Asisten Administrasi Umum (Asum) Setda Kota Bogor, Iceu Pujiati, menyampaikan bahwa RSUD Kota Bogor merupakan instansi ketiga di Kota Bogor yang ditinjau langsung oleh tim Ombudsman RI.
“Penilaian oleh ketua tim dan asisten pencegahan maladministrasi Ombudsman RI ini meliputi evaluasi administrasi, maklumat pelayanan, hingga pemenuhan kelayakan sarana dan prasarana di area pelayanan,” ungkap Iceu saat mendampingi tim evaluator di RSUD Kota Bogor.
Iceu menjelaskan, penilaian kepatuhan tahun 2026 ini berbeda dari tahun-tahun sebelumnya karena menetapkan empat lokus spesifik di Kota Bogor, yaitu Dinas Sosial, SMP Negeri 2 Bogor, RSUD Kota Bogor, dan UPTD IPAL. Rangkaian penilaian lapangan ini dijadwalkan rampung pada Jumat mendatang.
“Harapan kami tentu bukan sekadar mengejar skor kelulusan, melainkan menjadikan momentum ini bagi Pemkot Bogor dan RSUD untuk terus membenahi serta memastikan mutu pelayanan publik betul-betul dirasakan manfaatnya oleh masyarakat,” paparnya.
Sementara itu, Direktur Utama RSUD Kota Bogor, dr. Sri Nowo Retno, memaparkan bahwa saat ini RSUD Kota Bogor didukung oleh 1.431 tenaga medis dan staf. Komposisi SDM kesehatan terdiri dari 43 dokter umum dan gigi, 68 dokter spesialis, serta 17 dokter subspesialis. RSUD Kota Bogor menyediakan 56 jenis layanan dengan lima layanan unggulan, yakni pelayanan kanker terpadu, jantung terpadu, saraf, uronefrologi, serta kesehatan ibu dan anak.
Mengenai dua lokus yang dinilai Ombudsman, Retno menjelaskan detail operasional keduanya. Untuk layanan hemodialisa, durasi pelayanan berlangsung selama lima jam dengan dukungan 3 dokter, 18 perawat, dan 3 petugas administrasi/logistik.
Sedangkan untuk poliklinik anak, layanan diperkuat oleh 5 dokter spesialis anak, 2 dokter subspesialis (jantung anak serta gastro-hepatologi anak), 4 perawat, 2 petugas pendaftaran, dan 1 kasir. Waktu pelayanan poliklinik diatur kurang dari 2,5 jam, termasuk apabila membutuhkan pemeriksaan penunjang.

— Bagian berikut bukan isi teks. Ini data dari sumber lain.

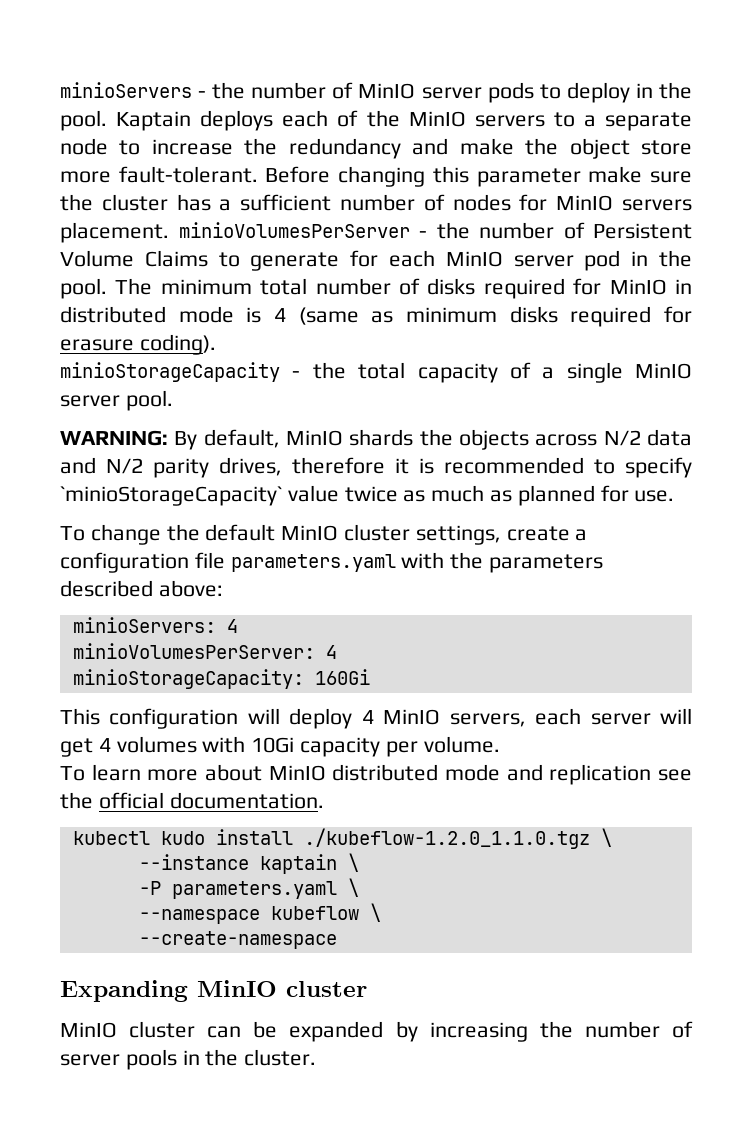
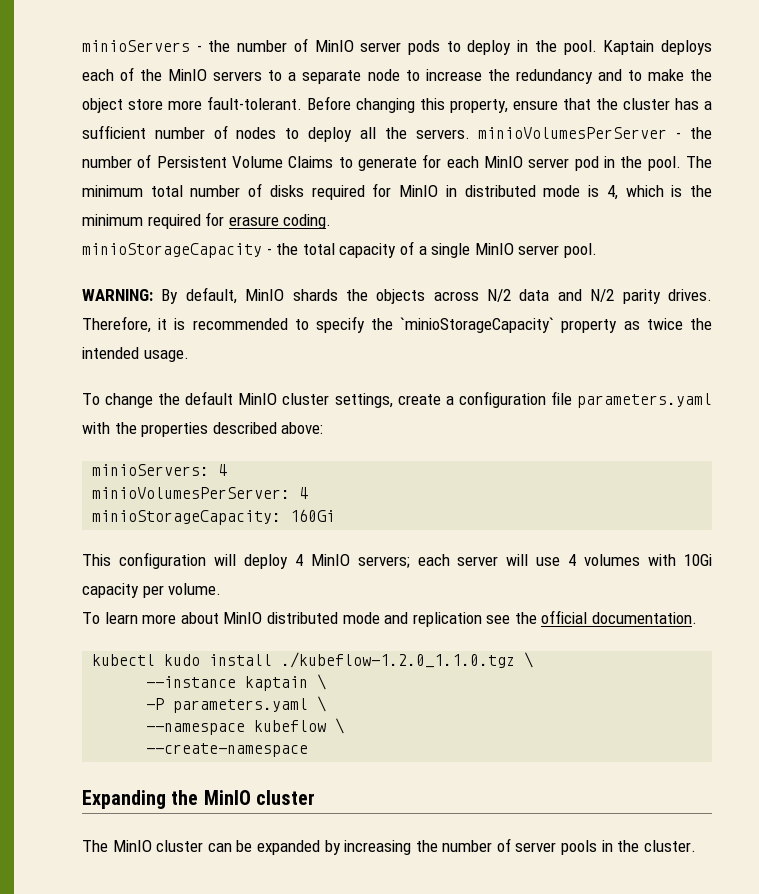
- Kaptain deploys each of the MinIO servers to a separate node to increase the redundancy and make the object store more fault-tolerant.
+ Kaptain deploys each of the MinIO servers to a separate node to increase the redundancy and to make the object store more fault-tolerant.
- Before changing this parameter make sure the cluster has a sufficient number of nodes for MinIO servers placement. minioVolumesPerServer - the number of Persistent Volume Claims to generate for each MinIO server pod in the pool.
+ Before changing this property, ensure that the cluster has a sufficient number of nodes to deploy all the servers. minioVolumesPerServer - the number of Persistent Volume Claims to generate for each MinIO server pod in the pool.
- The minimum total number of disks required for MinIO in distributed mode is 4 (same as minimum disks required for erasure coding).
+ The minimum total number of disks required for MinIO in distributed mode is 4, which is the minimum required for erasure coding.
- WARNING: By default, MinIO shards the objects across N/2 data and N/2 parity drives, therefore it is recommended to specify `minioStorageCapacity` value twice as much as planned for use.
+ WARNING: By default, MinIO shards the objects across N/2 data and N/2 parity drives. Therefore, it is recommended to specify the `minioStorageCapacity` property as twice the intended usage.
- To change the default MinIO cluster settings, create a configuration file parameters.yaml with the parameters described above:
+ To change the default MinIO cluster settings, create a configuration file parameters.yaml with the properties described above:
- This configuration will deploy 4 MinIO servers, each server will get 4 volumes with 10Gi capacity per volume.
+ This configuration will deploy 4 MinIO servers; each server will use 4 volumes with 10Gi capacity per volume.
- Expanding MinIO cluster
+ Expanding the MinIO cluster
- MinIO cluster can be expanded by increasing the number of server pools in the cluster.
+ The MinIO cluster can be expanded by increasing the number of server pools in the cluster.

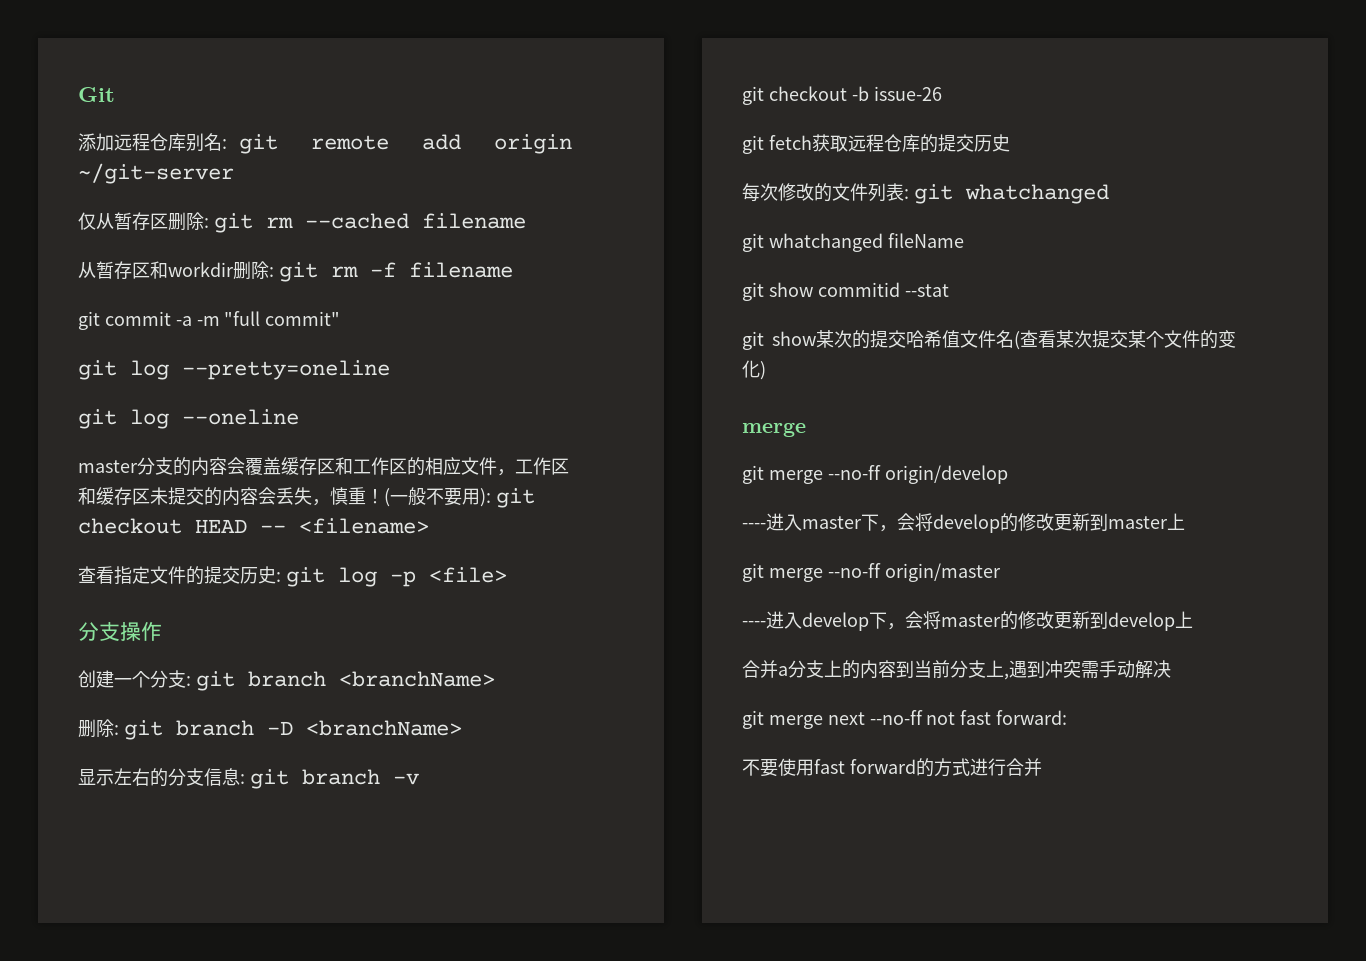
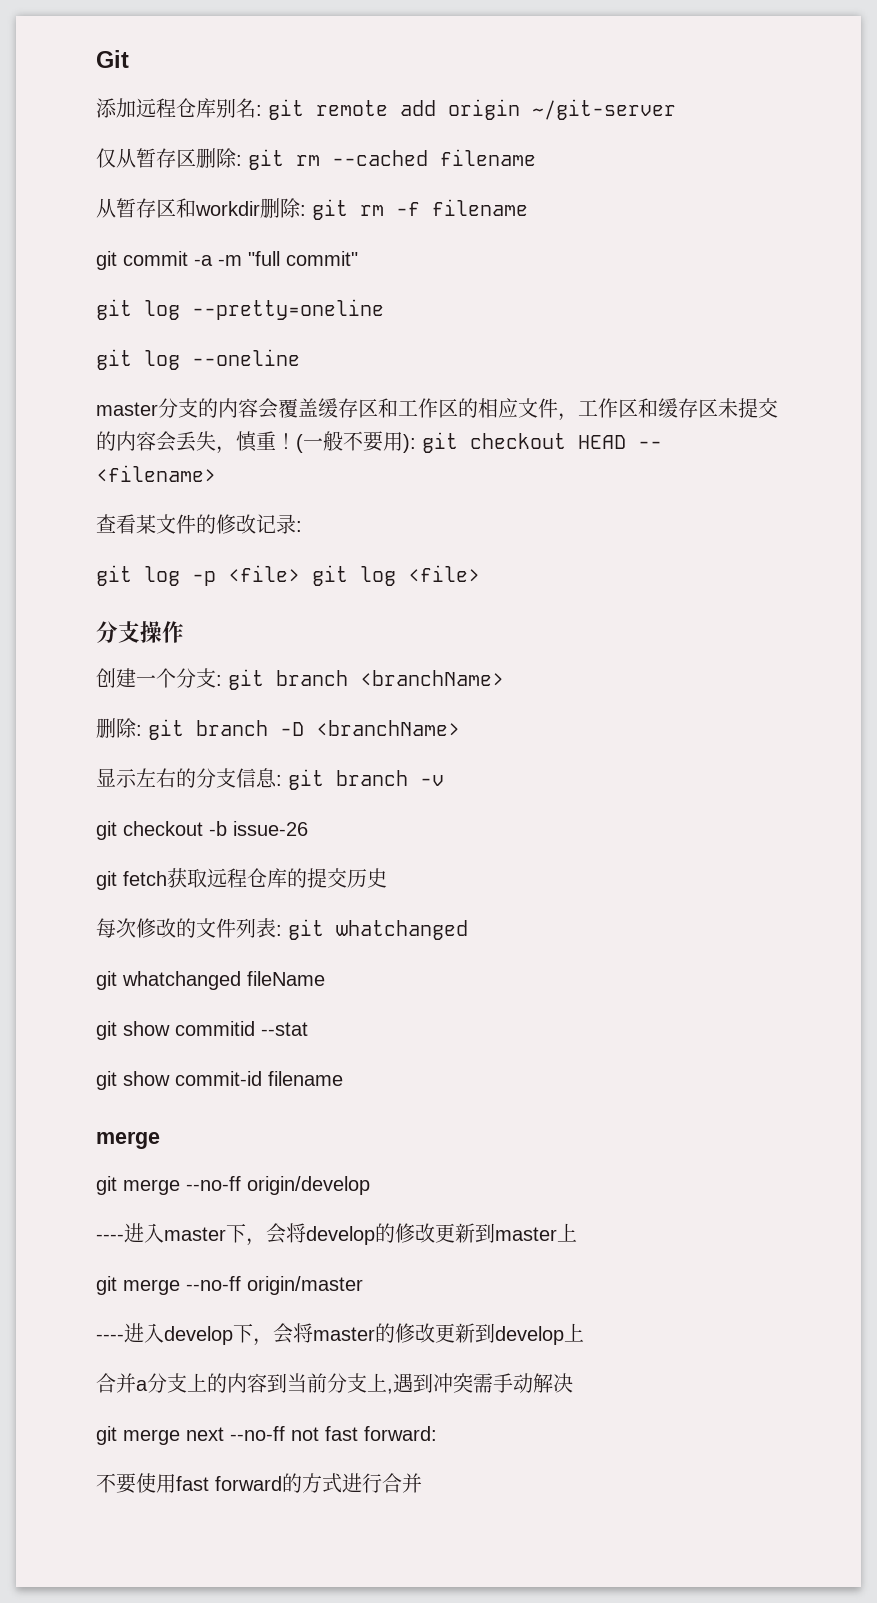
- 查看指定文件的提交历史: git log -p <file>
+ 查看某文件的修改记录:
+ git log -p <file> git log <file>
- git show某次的提交哈希值文件名(查看某次提交某个文件的变化)
+ git show commit-id filename

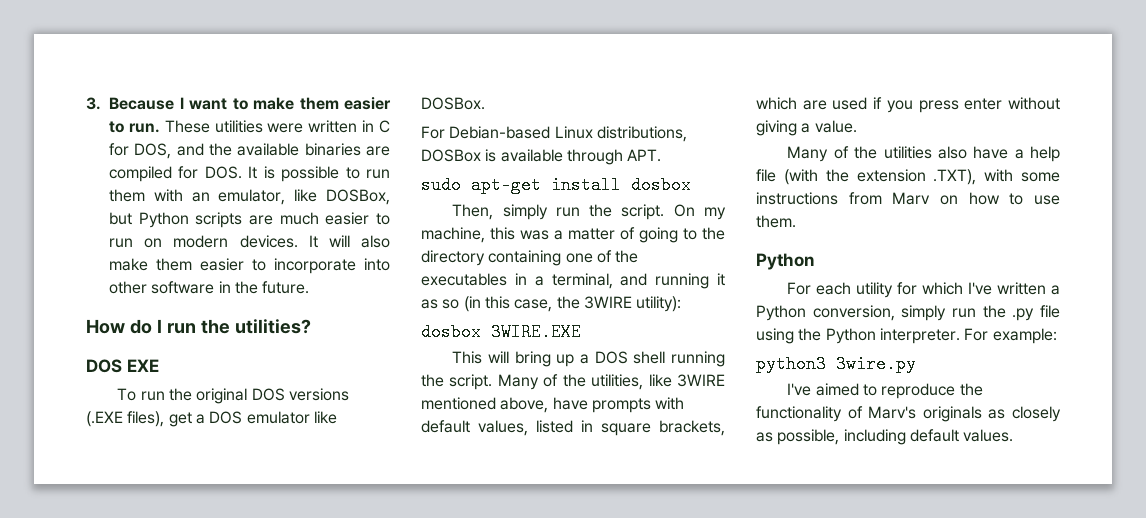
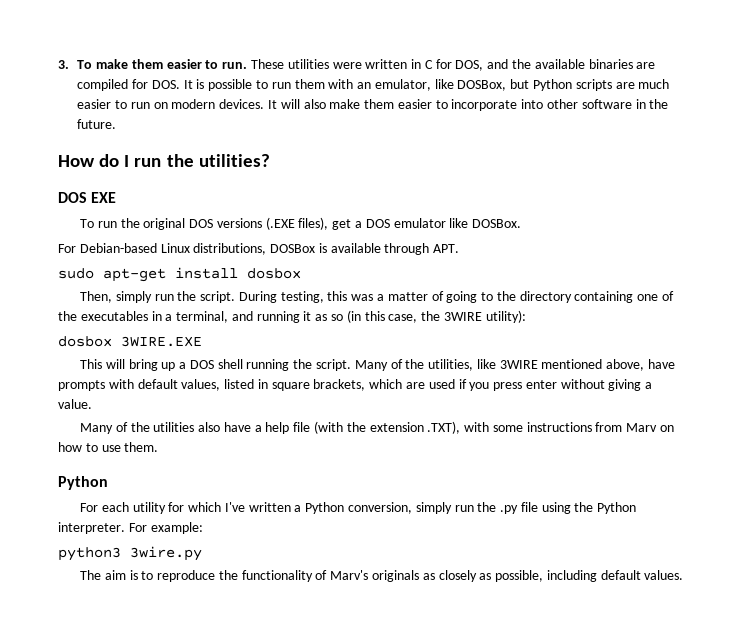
- 3. Because I want to make them easier to run.
+ 3. To make them easier to run.
- On my machine, this was a matter of going to the directory containing one of the executables in a terminal, and running it as so (in this case, the 3WIRE utility):
+ During testing, this was a matter of going to the directory containing one of the executables in a terminal, and running it as so (in this case, the 3WIRE utility):
- I've aimed to reproduce the functionality of Marv's originals as closely as possible, including default values.
+ The aim is to reproduce the functionality of Marv's originals as closely as possible, including default values.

“Poliklinik anak kini dilengkapi ruang bermain anak yang representatif, ruang laktasi, dan charging station agar anak serta orang tua merasa nyaman saat menunggu antrean. Kami juga menjamin keamanan layanan melalui ruangan yang aman, aksesibel, penyediaan jalur evakuasi, serta fasilitas penunjang bagi kelompok rentan,” pungkas Retno.